Along with the almost universal belief in the divine origin of political
power and with the insistence on unlimited obedience to civil rulers because
their authority came from God, there was a growing demand that for kings to be
assured obedience they must rule justly and according to law. Such political theorists as John of
Salisbury and Althusius developed the distinction between a king who ruled
legitimately according to law and a tyrant, who was guided by his individual
whims. A theory of the election of
rulers was advocated which would render it possible to depose a tyrant. In the
theory of the election of the ruler and in the requirement that he govern
justly lay the germs of the later notion of a social contract, as the
foundation of civil government.
There was prevalent at this time a conception of an inflexible code,
emanating from the divine will interpreted and applied through the light of
reason, and from this conception came the doctrine that the higher laws of
reason or of nature controlled the lower laws or enactments of man. Sometimes a
distinction was made between certain immutable principles and rules derived
therefrom, which were subject to change.
In practice natural law might be referred to as a guide to interpretation or
in certain instances it might be appealed to where no rule of law had been
declared. All laws in conflict with natural law, it was urged, must be
A change in viewpoint preceding the period of the Reformation may be
illustrated by William of Ockham's classification of natural law as
(a) Universal rules of conduct dictated by natural reason.
(b) Rules which would be accepted as reasonable without any positive law.
(c) Rules which are arrived at by deduction from the precepts of the law of
nature and are liable to change by positive enactments.

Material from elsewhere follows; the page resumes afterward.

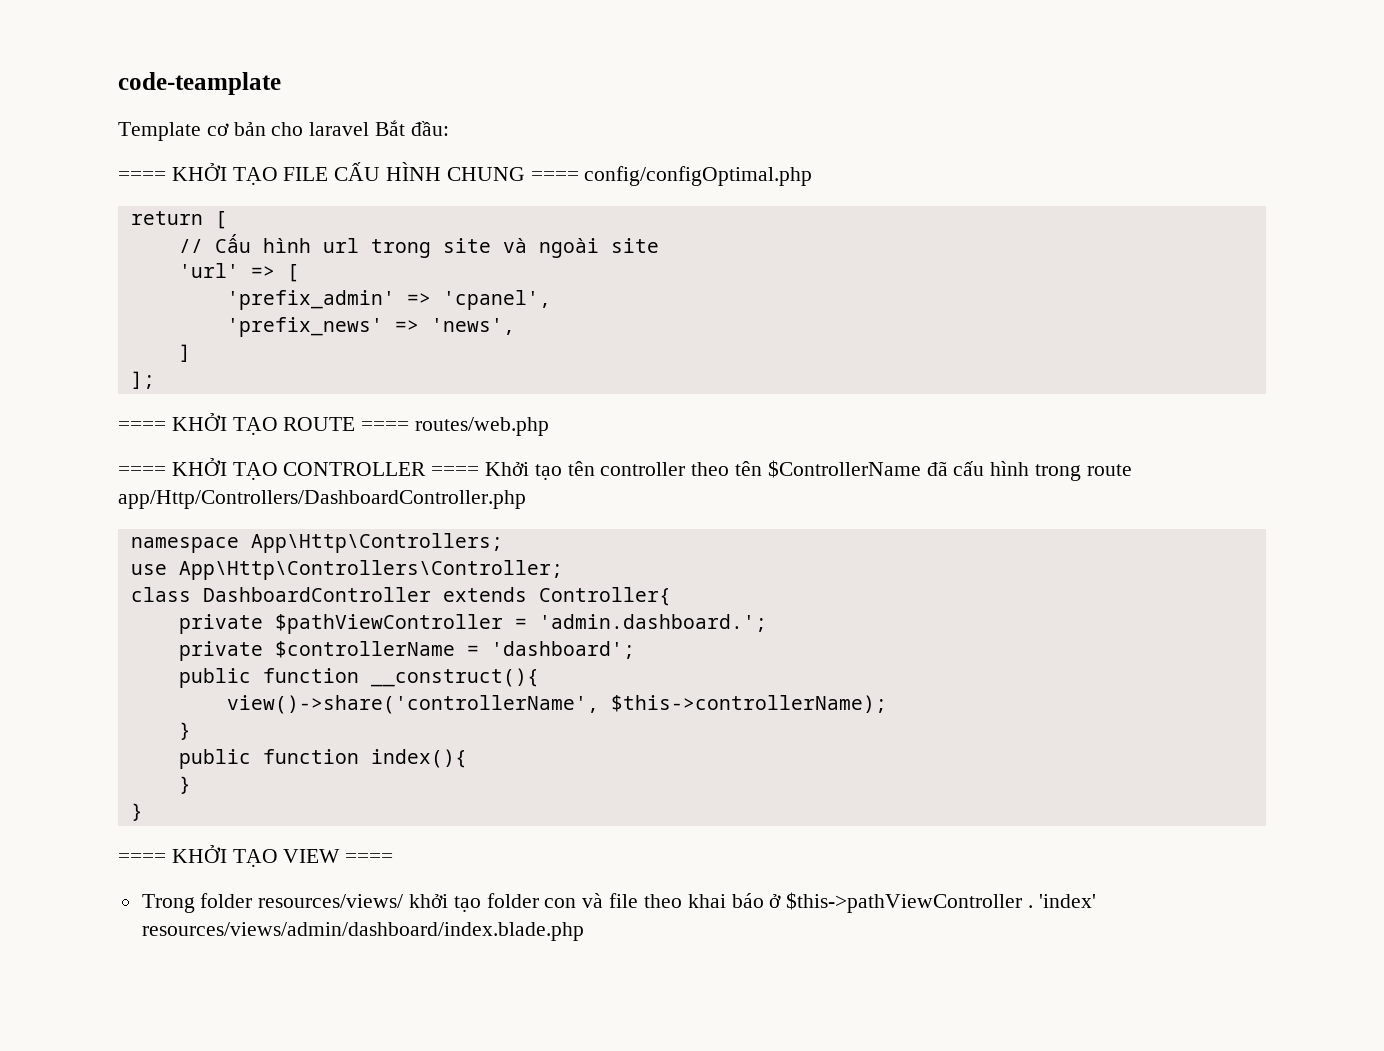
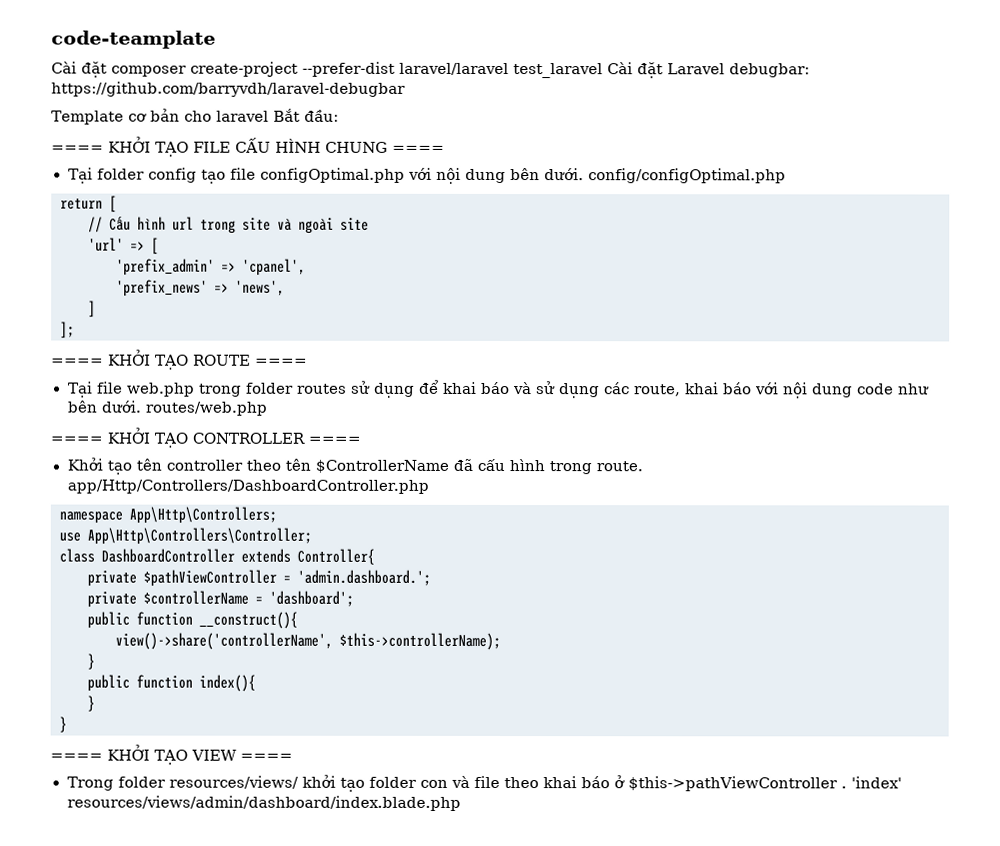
(281, 83) none -> [51,61,810,79] [51,81,406,97] // Cài đặt composer create-project --prefer-dist laravel/laravel test_laravel Cài đặt Laravel debugbar: https://github.com/barryvdh/laravel-debugbar
(579, 176) none -> [67,167,584,184] // Tại folder config tạo file configOptimal.php với nội dung bên dưới.
(410, 426) none -> [67,379,930,399] [67,400,142,413] // Tại file web.php trong folder routes sử dụng để khai báo và sử dụng các route, khai báo với nội dung code như bên dưới.
(480, 471) none -> (361, 440) //
[1086,464,1132,476] route -> [595,461,643,472] route.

Rules of the third class were eventually referred to as the secondary laws
3. Theories following the Reformation. Not until after the
Reformation were philosophers able to detach natural law theories from ideas of
God and to find their source in an impersonal human reason. This detachment was
hastened and the doctrine of natural law was given wider currency through the
writings of Albertis Gentilis and
of Hugo Grotius.
Spanish jurists in the sixteenth and seventeenth centuries, antedating the
work of Grotius, formulated a
theory of a supreme and immutable law of nature, changeless by God himself and
based on "a state of nature antecedent to the state of corruption, and
thus affording the type of perfection for all actual societies." The mediaeval theological concept of the law
of nature had its culmination in the philosophy of Saurez wherein the law of
nature became an inflexible code willed by God and interpreted by reason. All
enactments civil or religious which contravened this law were ipso facto
void. The Spanish jurists also
fostered the belief in the natural rights of man, which it was the duty of the
state to protect. These rights were thought to arise from a natural condition
of equality in which the faculties inherent in men were to have a free
opportunity for development.
To Grotius, who put in a form which became more popular the theories of
Vittoria, Suarez, and Gentilis, the emphasis was placed on natural right, which
was "the dictate of right reason, indicating that any act, from its
agreement or disagreement with the rational nature has in it moral turpitude or
moral necessity; and consequently that such act is forbidden or commanded by
God, the author of nature." Grotius distinguished the law of nature, which
was unalterable even by the Deity, from positive law and from the law of
nations and divided it into divine
rules ordained by God and rules prescribed by man. He and his successors made use of the law of
nature theory in formulating the basic principles of international
law, and for a long time natural
law and the law of nations were thought of as closely related.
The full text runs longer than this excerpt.